Author: Robert Hyatt

Date: 08:05:24 11/24/02

Go up one level in this thread


On November 24, 2002 at 07:01:46, Omid David Tabibi wrote:

>On November 23, 2002 at 23:33:39, Tony Werten wrote:
>
>>On November 23, 2002 at 23:14:52, Omid David Tabibi wrote:
>>
>>>On November 23, 2002 at 22:25:02, Tony Werten wrote:
>>>
>>>>On November 23, 2002 at 22:14:27, Omid David Tabibi wrote:
>>>>
>>>>>On November 23, 2002 at 21:50:01, Tony Werten wrote:
>>>>>
>>>>>>On November 23, 2002 at 21:24:08, Omid David Tabibi wrote:
>>>>>>
>>>>>>>On November 23, 2002 at 21:09:36, Tony Werten wrote:
>>>>>>>
>>>>>>>>On November 23, 2002 at 20:52:01, Omid David Tabibi wrote:
>>>>>>>>
>>>>>>>>>On November 23, 2002 at 20:00:15, Tony Werten wrote:
>>>>>>>>>
>>>>>>>>>>On November 23, 2002 at 11:11:16, Christophe Theron wrote:
>>>>>>>>>>
>>>>>>>>>>>On November 23, 2002 at 09:22:37, jefkaan wrote:
>>>>>>>>>>>
>>>>>>>>>>>>oops, wasn't finished yet..
>>>>>>>>>>>>
>>>>>>>>>>>>>are done by using the results of the positional eval
>>>>>>>>>>>>>to prune the q-search,
>>>>>>>>>>>>and there using only material eval
>>>>>>>>>>>> (haven't tried it out yet, and wouldn't
>>>>>>>>>>>>know how to do it, but it's only an idea,
>>>>>>>>>>>>you know.. to explore options of
>>>>>>>>>>>>more effective branch factor reducements
>>>>>>>>>>>>and efficient programming (besides
>>>>>>>>>>>>lousy solutions as inline assembler
>>>>>>>>>>>>and bitboards..
>>>>>>>>>>>>:)
>>>>>>>>>>>
>>>>>>>>>>>
>>>>>>>>>>>
>>>>>>>>>>>Yes Chess Tiger does much more pruning than known (published) techniques.
>>>>>>>>>>>
>>>>>>>>>>>I think other top programs do it also.
>>>>>>>>>>>
>>>>>>>>>>>I still fail to see why the efficiency of an algorithm depends on what your
>>>>>>>>>>>QSearch does.
>>>>>>>>>>>
>>>>>>>>>>>If your pruning algorithm is good, it will increase the strength of the program
>>>>>>>>>>>regardless on how good your QSearch is.
>>>>>>>>>>>
>>>>>>>>>>>If your QSearch is smart, then it will increase the strength even more.
>>>>>>>>>>>
>>>>>>>>>>>I don't like the idea that some algorithms that have almost nothing to do with
>>>>>>>>>>>each other would have such an influence on each other.
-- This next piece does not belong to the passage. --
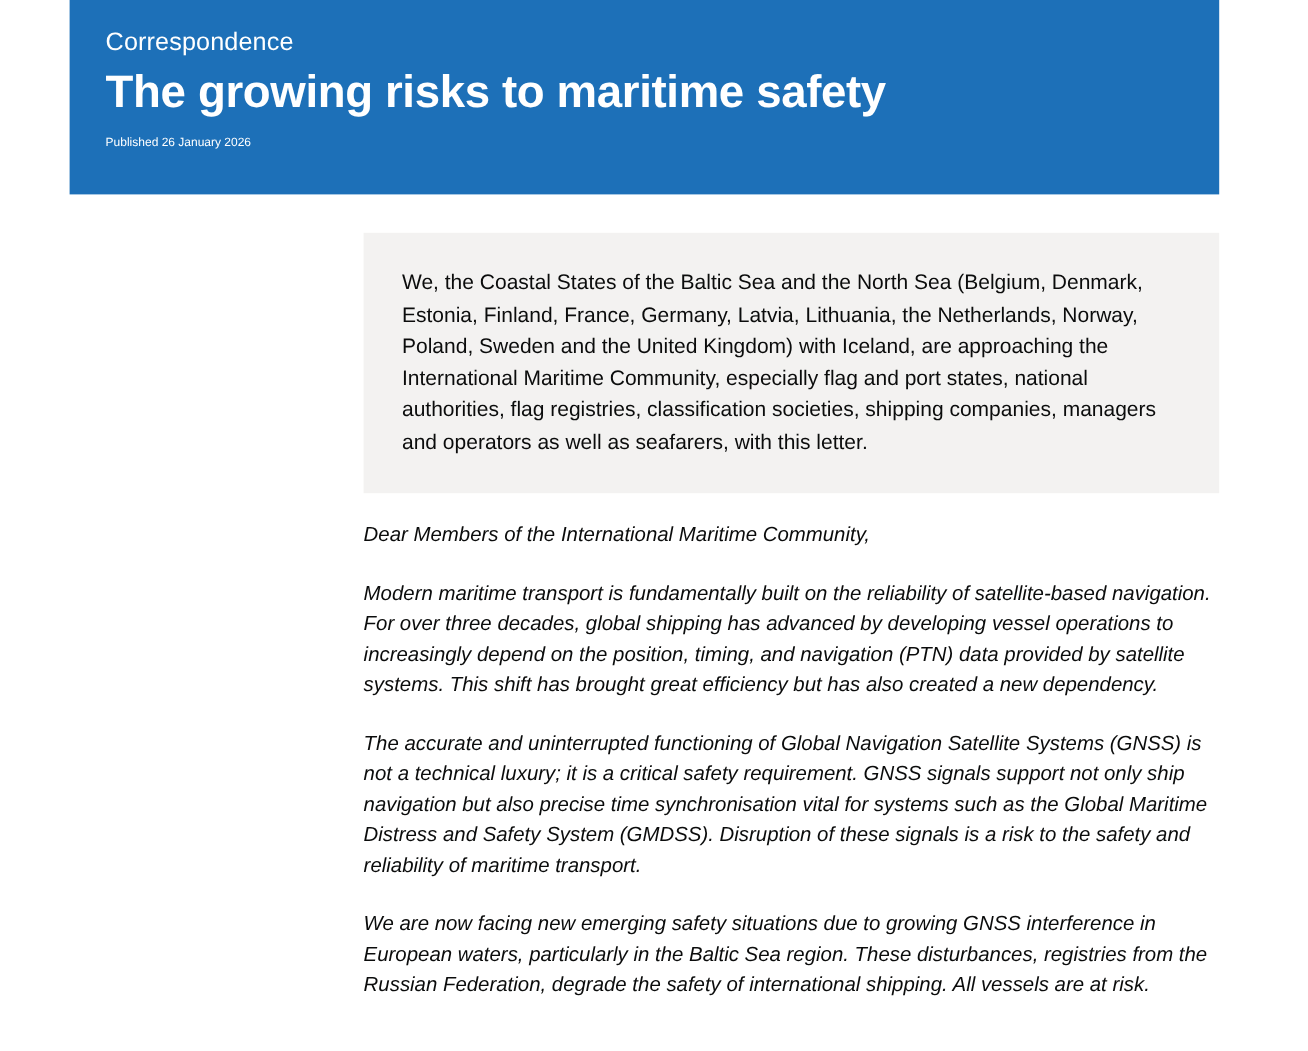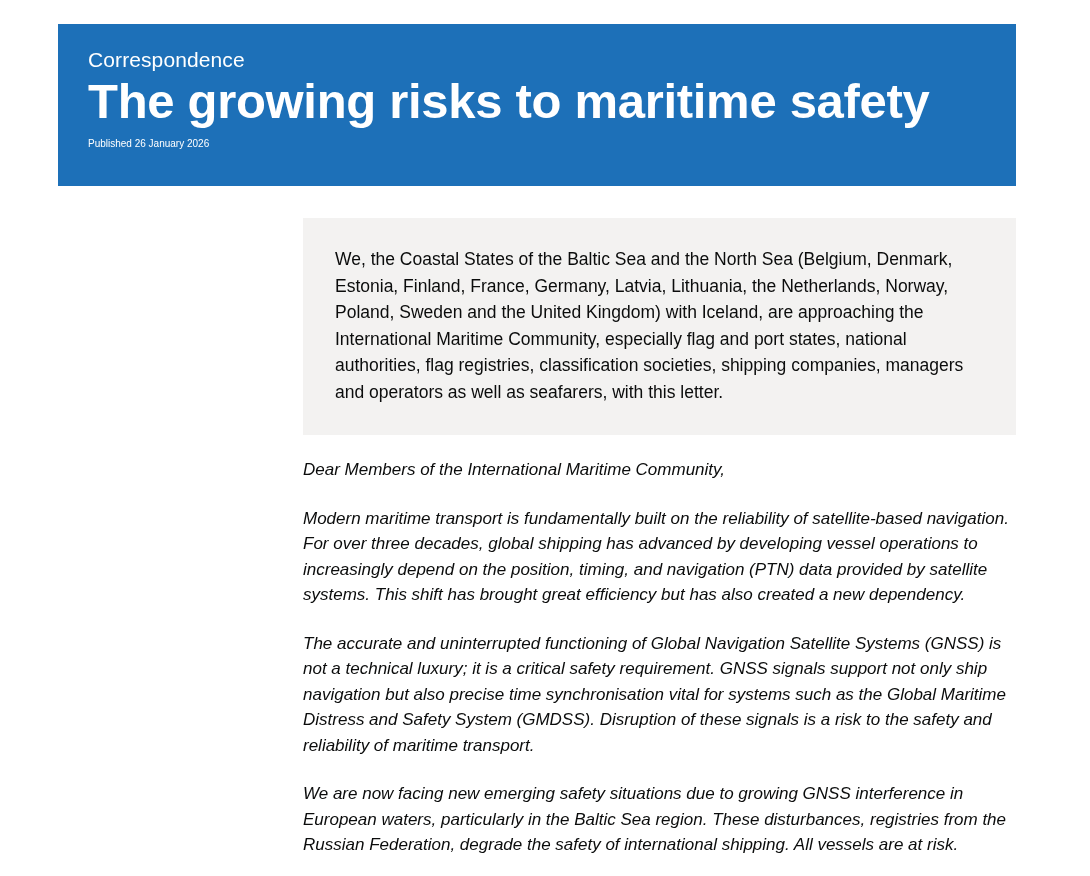"Correspondence" .page { margin-top: 24px -> none }
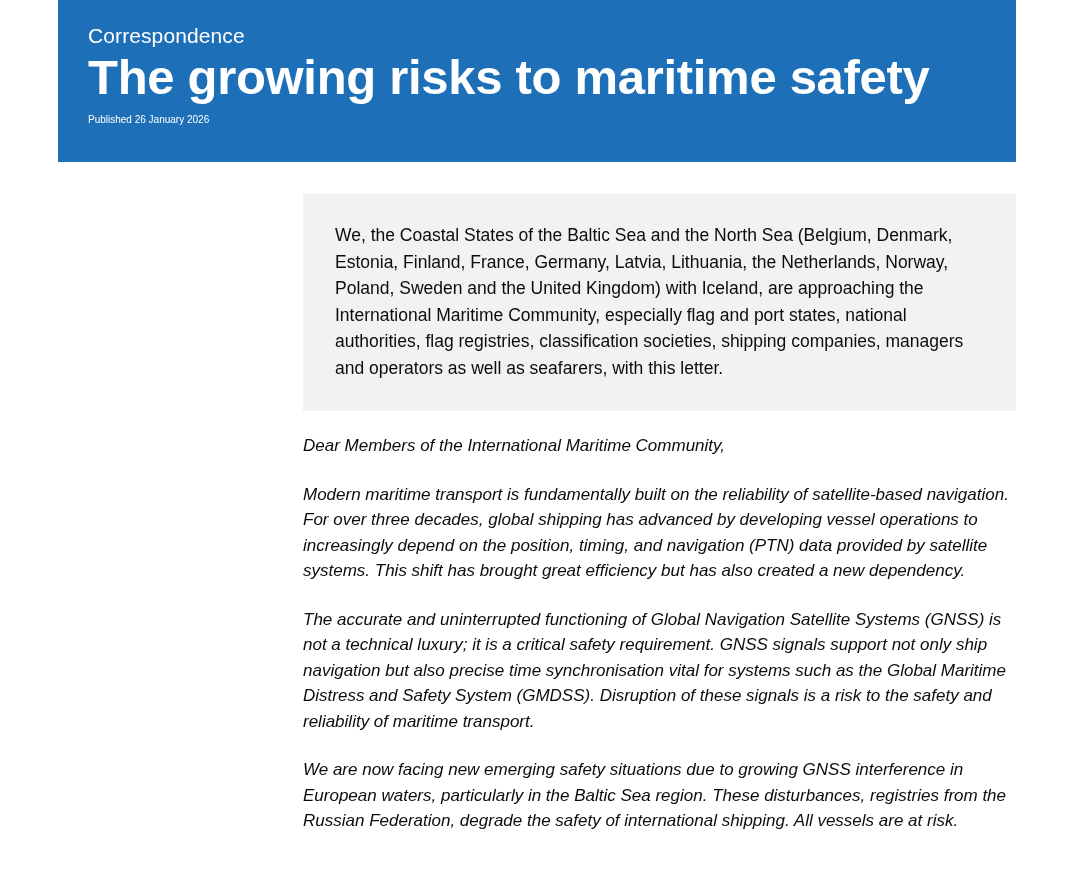"The growing risks to maritime" .doc-title { font-size: 49px -> 38px }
It is indeed possible and
>>>>>>>>>>>it probably happens all the time, but it's hard to work with such hypothesis in
>>>>>>>>>>>mind.
>>>>>>>>>>>
>>>>>>>>>>>I think it's better to first assume that the kind of QSearch you do will not
>>>>>>>>>>>interfere with the quality of the pruning algorithm used before the QSearch.
>>>>>>>>>>>
>>>>>>>>>>>If your QSearch sucks, it's not because you are doing a lot of pruning in the
>>>>>>>>>>>"full width" part of the search. It's because it sucks.
>>>>>>>>>>
>>>>>>>>>>The paper does prove that the more your (q)search sucks, the better your pruning
>>>>>>>>>>algoritm seems. But that's not really news.
>>>>>>>>>>
>>>>>>>>>
>>>>>>>>>Does it prove that?! No, it's just my impression based on the data gathered so
>>>>>>>>>far. Maybe a reduction of 2 (instead of 1) in case of fail-high report, will
>>>>>>>>>work better in programs with heavy extensions and quiescence.
>>>>>>>>
>>>>>>>>A reduction of 20% seems to be working best in XiniX ( heavy qsearch).
>>>>>>>
>>>>>>>What do you mean by 20%? (you used a reduction of 1 or 2 in case of fail-high
>>>>>>>report?)
>>>>>>
>>>>>>In case of a fail high I reduce the depth with 20%. ( doesn't work in your silly
>>>>>>program :)
>>>>>>
>>>>>
>>>>>Anyway, no matter what the reduction is, you are using verified null-move
>>>>>pruning, which is good :-) In my paper I just gave a new null-move pruning
>>>>>framework; feel free to play with the values that best fit your program.
>>>>
>>>>It's a no brainer to implement. If it's not bad then it's worth investigating.
>>>>
>>>>>
>>>>>Even better values do exist. I've been working on them for some time and will
>>>>>publish them in near future.
>>>>
>>>>If I might give an advice. For first reviews, send them it to some active
>>>>chessprogrammers, and not to academic has beens. It will save you a lot of
>>>>typework. ( you have been quite active on this forum lately )
>>>>
>>>
>>>I will. However, after posting a new method, several days of "heavy presence"
>>>will always be needed to clear things up and answer the questions...
>>
>>Yes, that's good.
>>
>>I just think that sending your algoritm to Robert (I think we were using this in
>>74 ), Gian Carlo ( Can't work, just implemented it in 3 seconds ) and me (
>>didn't crash my program, must be a good idea ) would have given you some "real"
>>input.
>>
>
>Yes, I agree. At least I would have changed my too optimistic comment "it can be
>implemented by merely adding a few lines of code"! It is a few lines of
>pseudo-code, but practically needs some more tuning to find the best reduction
>values...
>
>

It wasn't really "too optimistic".  But it is probably easier for me than
most, as I am already using internal iterative deepening, which means I can
call search recursively for the same position/ply, without wrecking things.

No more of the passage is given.